A tireless surveyor, an inquiring mind, van Luit makes his work grow in his studio as much as in the countryside surrounding it. Chaim van Luit’s work relies on the notion of harvesting. Harvesting artefacts, harvesting data, harvesting of all kinds, in order to put together a puzzle which ultimately provides us with the image of a vast landscape. By welcoming the visitor with a mirror onto which is glued an old comb, the artist poses the question of identity and point of view from the outset. Opposite, Circumscribe, the large neon circle shows the personal scale of the artist who is defining the limits of his body. How can we avoid seeing a metaphor in this? That fragile line, that protective perimeter, reminds us that Man can hope to touch the sky, but also reminds us that he has his feet on the ground, and can easily bite the dust. Wouldn’t that be the story of Icarus? Being tempted to soar through the heavens but being brought back down to end in burial. How far should one go?
Not lacking in humour, we find these two aspects again in Lost and found pigeon rings. The rings of carrier pigeons arranged in a rainbow gradation come from the items found by the artist during his many outings with his metal detector. For years, he has been criss-crossing his home region and collecting these numbered coloured rings that enable identification of these trained birds which fly colossal distances as they attempt to reach an extremely precise destination. The presence of buried rings nevertheless demonstrates their abrupt end and the failure of the mission.
Van Luit digs to unearth what is buried, to extract it from oblivion. The work Chain of thoughts consists of tens of metal wires exhumed using the same method and tied together to measure the height of the exhibition space. These elements taken individually have no meaning, but putting them one after the other gives a measurement. Likewise with Stone bridge consisting of core samples of marble and travertine which, placed on the ground, become a surveyor’s or archaeologist’s marker.
The title of the video made in collaboration with Joep Vossebeld, Legato, represents the way of playing successive notes, linking them together, so that there is no silence between them. The video shows disparate images gleaned on the artist’s travels, images taken inside a cave, in a field, on a road, in a forest, whereas the soundtrack is the recording of a voicer tuning the organ in a church. The shots are agitated until there is a moment of calm, a stable shot, which corresponds to the moment when the voice finds the right note.
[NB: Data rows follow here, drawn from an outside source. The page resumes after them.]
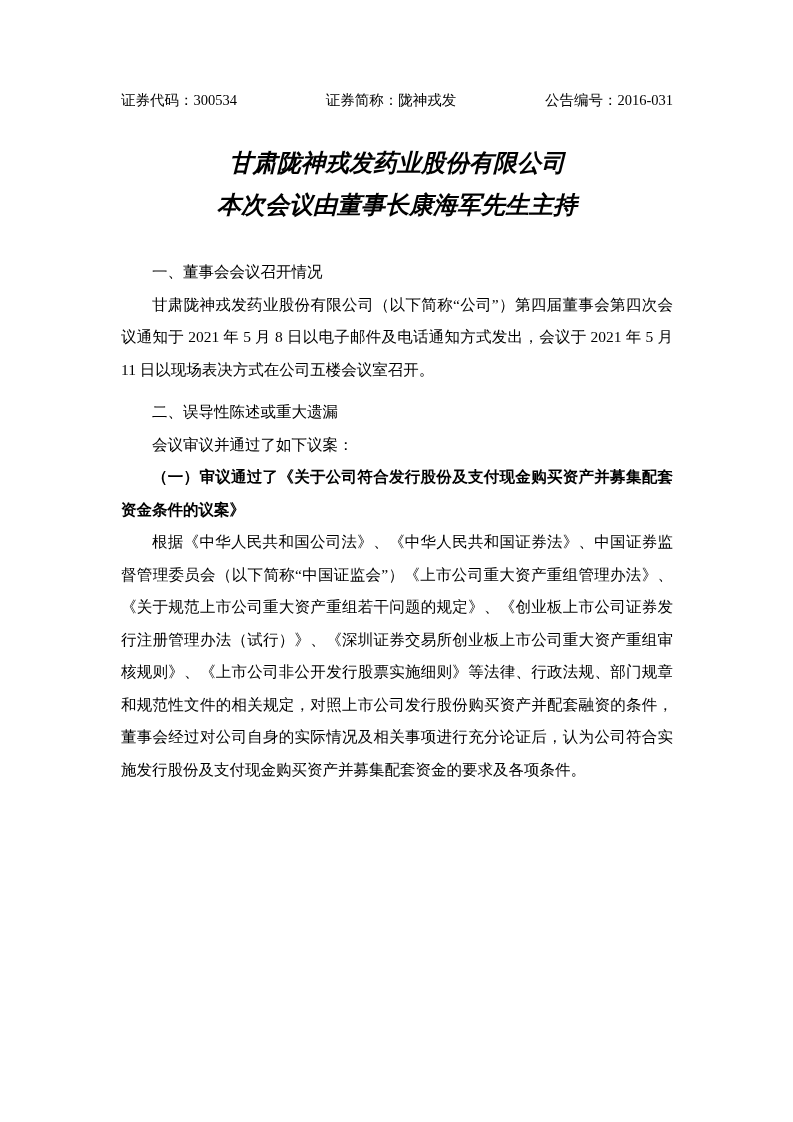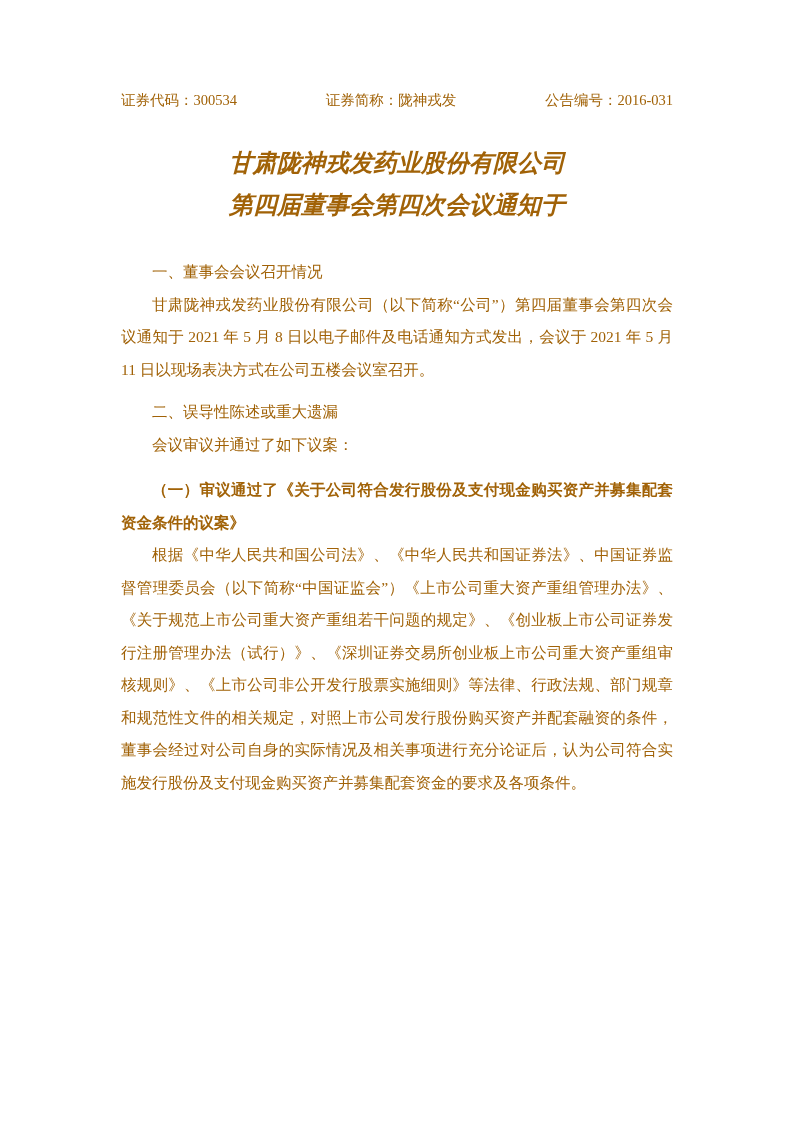--- a/index.html
+++ b/index.html
@@ -12,7 +12,7 @@
     background: #ffffff;
     padding: 90px 120px 40px 121px;
     font-family: "Liberation Serif", "DejaVu Serif", serif;
-    color: #a16207;
+    color: #000000;
     overflow: hidden;
   }
   .header-row {

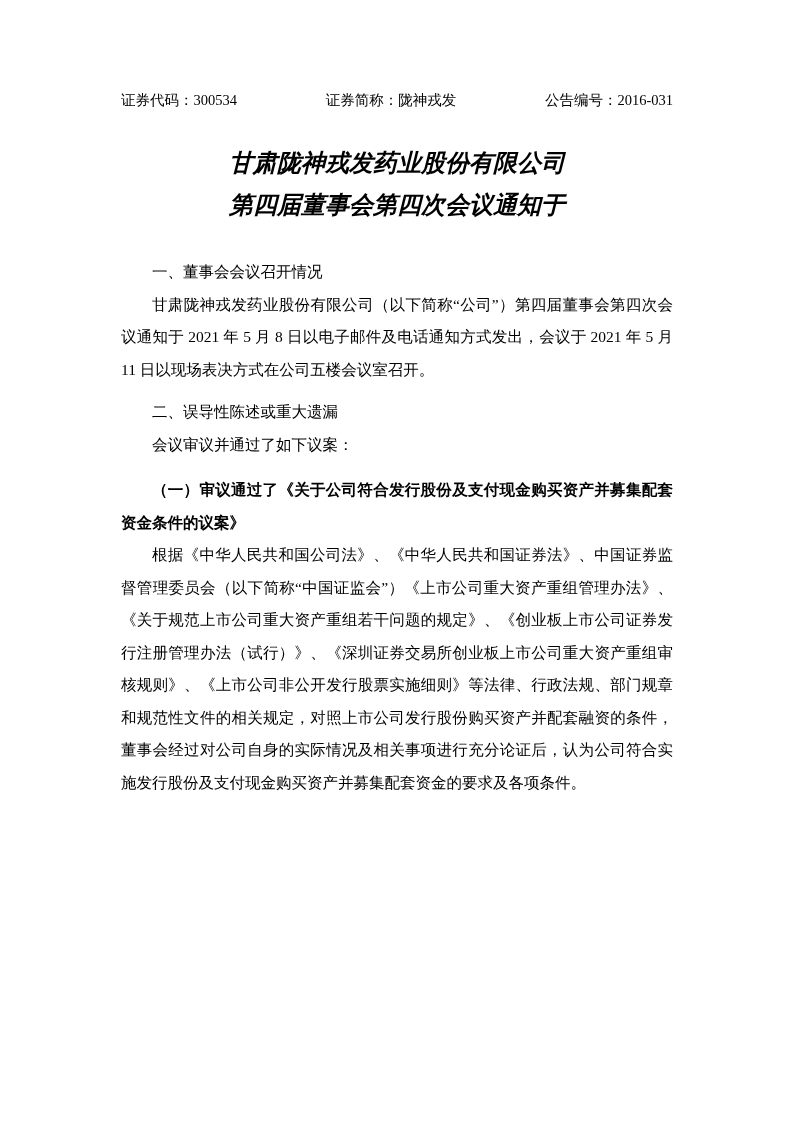--- a/index.html
+++ b/index.html
@@ -69,7 +69,7 @@
 
   <div class="doc-title">
     <div>甘肃陇神戎发药业股份有限公司</div>
-    <div>第四届董事会第四次会议通知于</div>
+    <div>本次会议由董事长康海军先生主持</div>
   </div>
 
 

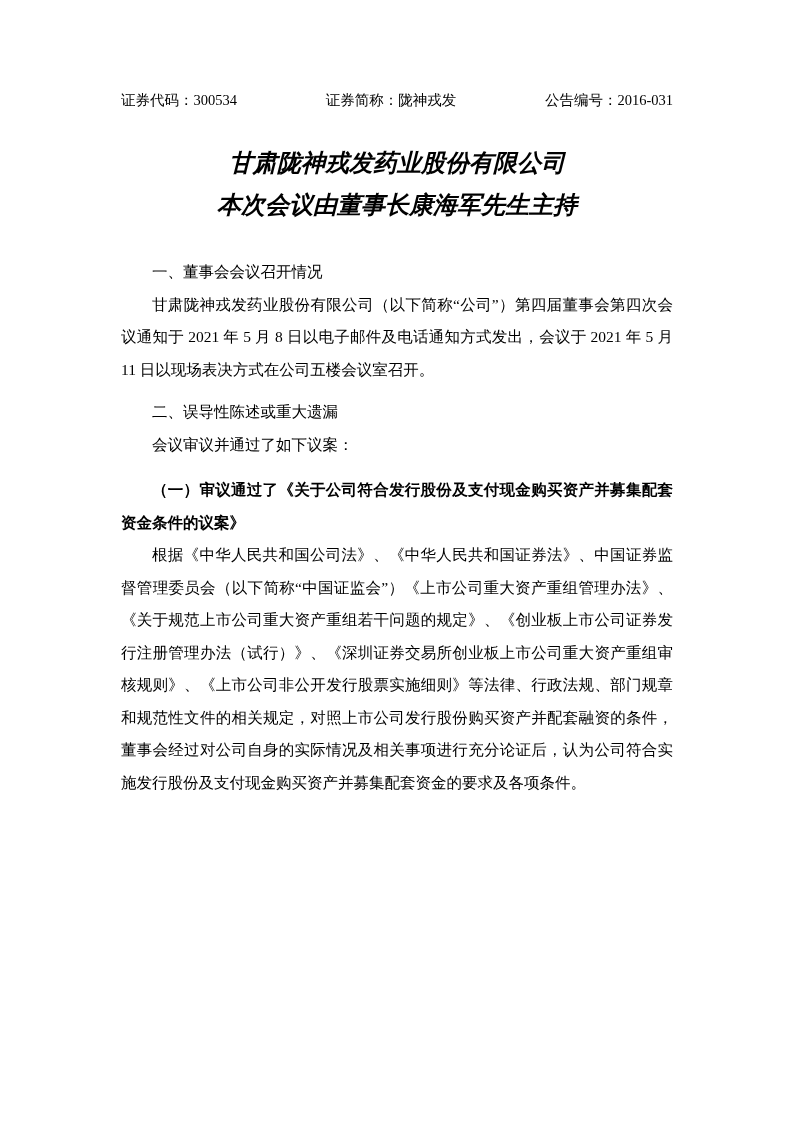--- a/index.html
+++ b/index.html
@@ -54,7 +54,7 @@
     font-weight: normal;
   }
   .section-heading.spaced-top { margin-top: 10px; }
-  .item-heading-gap { margin-top: 13px; }
+  .item-heading-gap { margin-top: 0; }
 </style>
 </head>
 <body>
Image and sound are then in optimal harmony.
This wish to combine two different realms or universes can be found again in Structure, Construction; a marble sculpture which is the reproduction of moulted stag antlers found in the forest. Van Luit is fascinated by the organic nature of the antlers, which grow back each year and translate this shape into marble using an advanced technique. Or how to combine nature and machine.
As an artist van Luit has an unusual background - a military career lasting several years - which occasionally resurfaces as can be seen in Spear, a wooden stick painted with the colours of the surrounding space. Under its minimalist camouflage, this object disappears, leaving the idea. Erasing the object to highlight the action of painting to exploit the transition between object and wall.
As with the canvasses in the series Comb (horizontal/vertical) painted in a monochromatic progression which are reminiscent of certain issues highlighted by artists like Ryman and Opalka. Recalling that painting is an association between the material and a medium, the artist shows how important light is to perception. Depending on the viewpoint, the viewer perceives a ghostly shape recorded in the material only due to the alternation of the direction of application of the paint (vertical or horizontal). According to van Luit, monochrome is not an end in itself, but a means of achieving repetition of an action until it reaches perfection. The idea is to show the painting in a degree of bareness, and encourage the viewer to look closely, look from far away, look at an angle, and choose multiple viewpoints.